Page 142 of Deadly Maiden

The clamor of fighting drifts to my ears, barely audible over the wind whistling through the open door and the slim, arched windows. Since I landed from the rowboat, the windspeed has picked up by several knots.

The rail the cage is attached to stretches out from this top story. It’s six feet wide, at most, but there are guardrails. The ocean surges and flails at the jetties and the waterfront hundreds of feet below. From the size of the people fighting down there, a dive into the sea would turn me into jam—a very, very sloshy jam. I don’t have time to sneak out to Rorsyd, clutching the guardrail. I don’t have time to be scared.

I inhale, exhale, scrape some of the gore from my boots. Hurriedly, I say a prayer to all the gods. Then I run.

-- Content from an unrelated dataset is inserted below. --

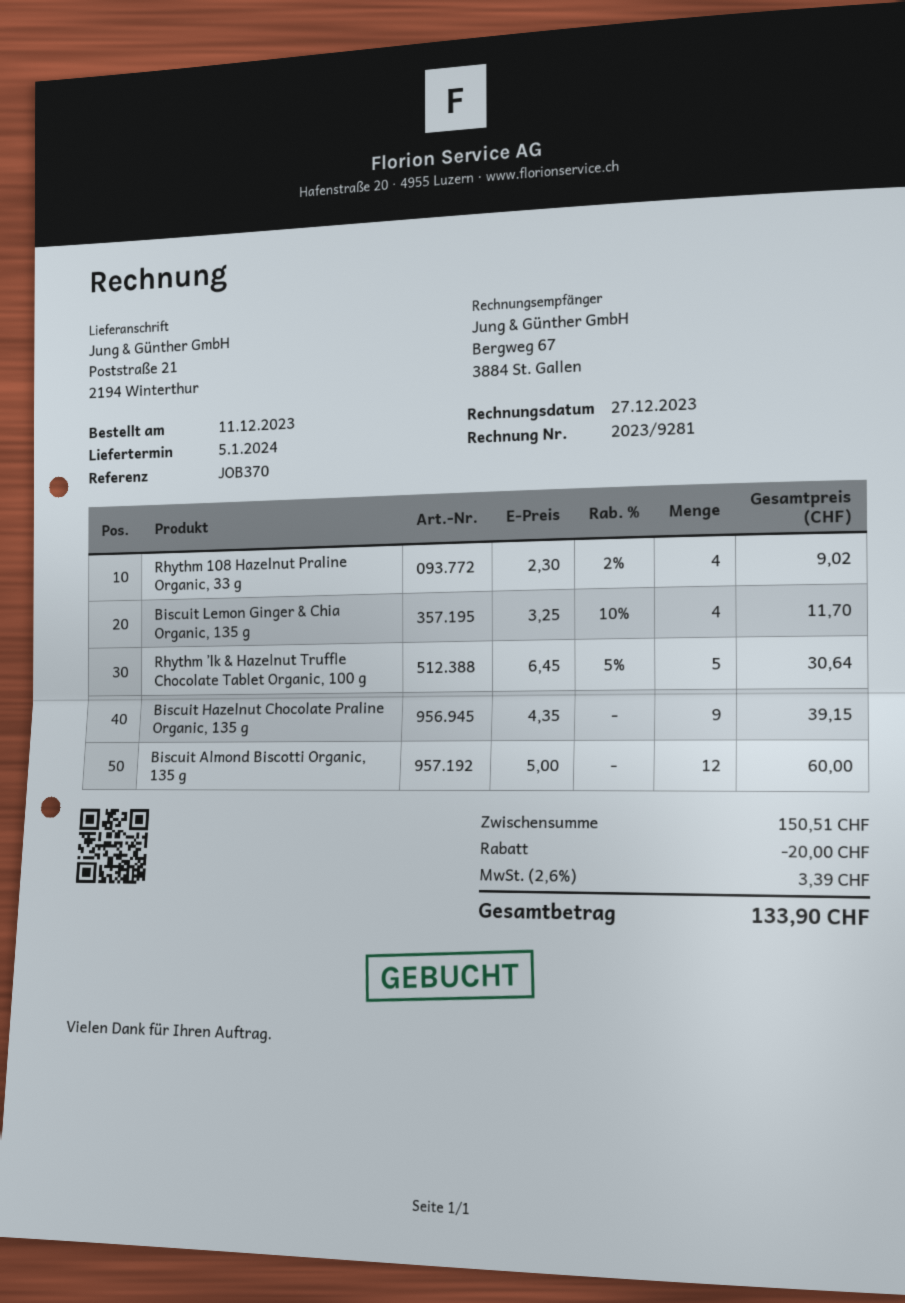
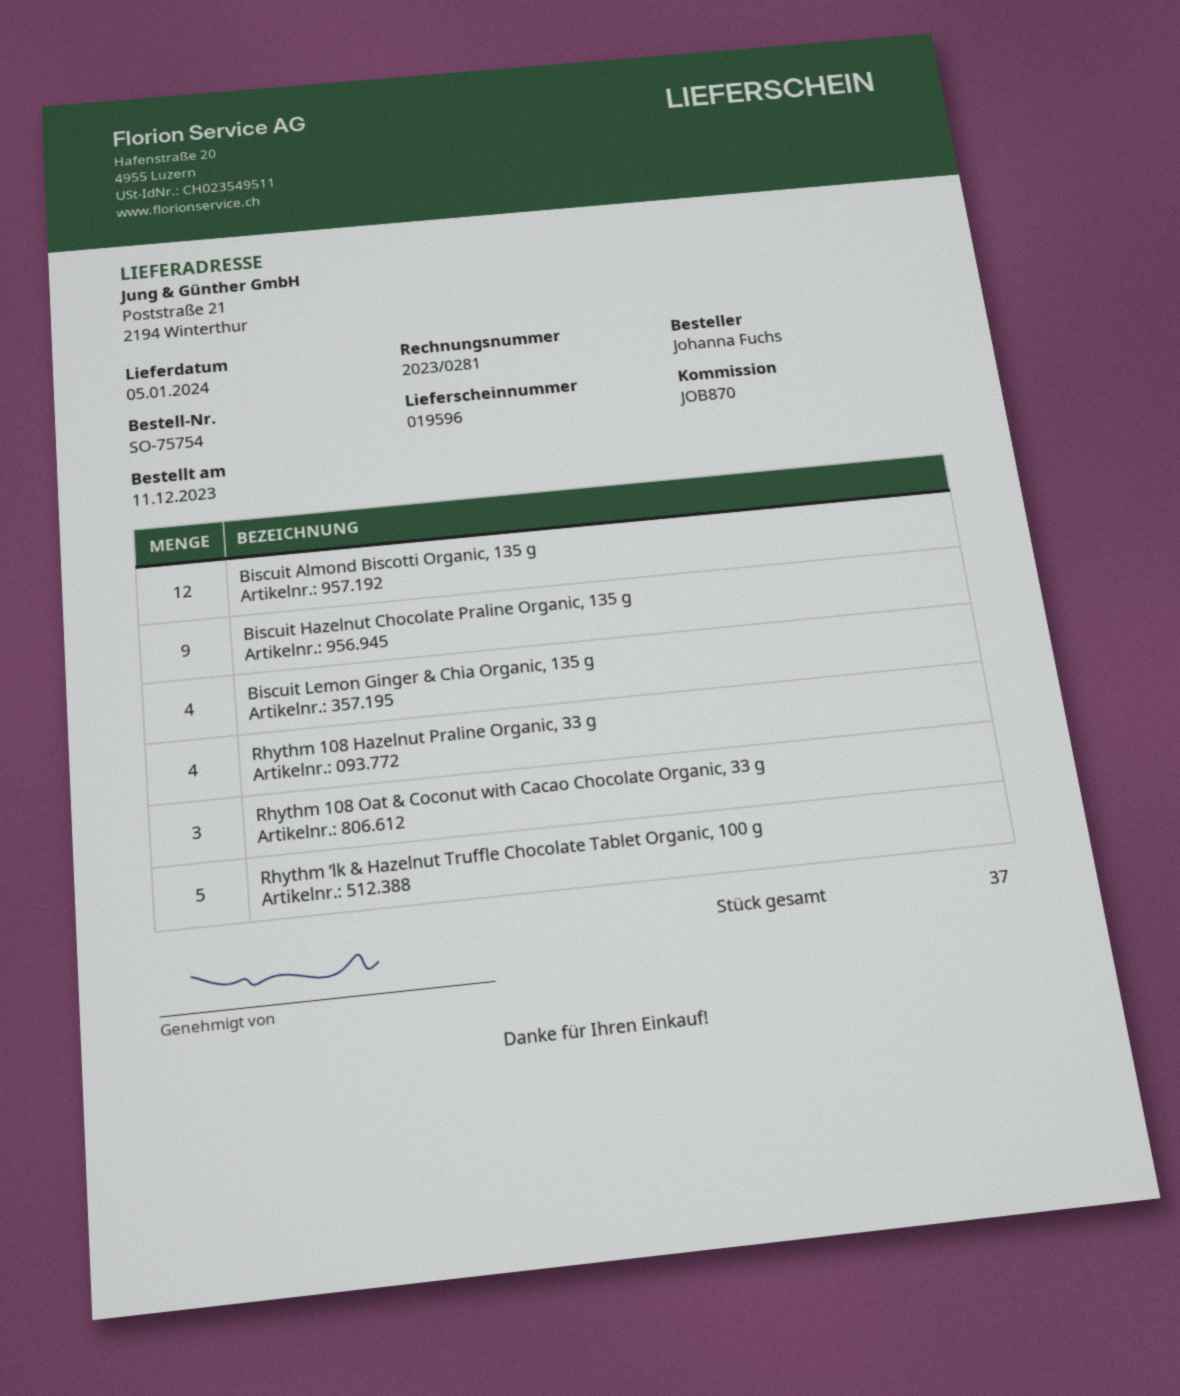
invoice number: 2023/9281 -> 2023/0281
reference: JOB370 -> JOB870
Rhythm 108 Oat & Coconut with Cacao Chocolate Organic, 33 g: none -> 3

My heart thuds in time with the clang of my boots while vertigo threatens to take me, but I reach the fractured end of the footbridge, skid to a halt, and grab that guardrail. I peer over the edge.

The cage swings, squeaking. It’s a small drop to the roof.

The bars on the top are flat, making a ceiling, with a hatchway into the cage. Rorsyd has awakened, and he stares up at me, clutching his gut where the spear goes through. Rasping in air, I nod at him. The climb, the fighting, and the run have exhausted me.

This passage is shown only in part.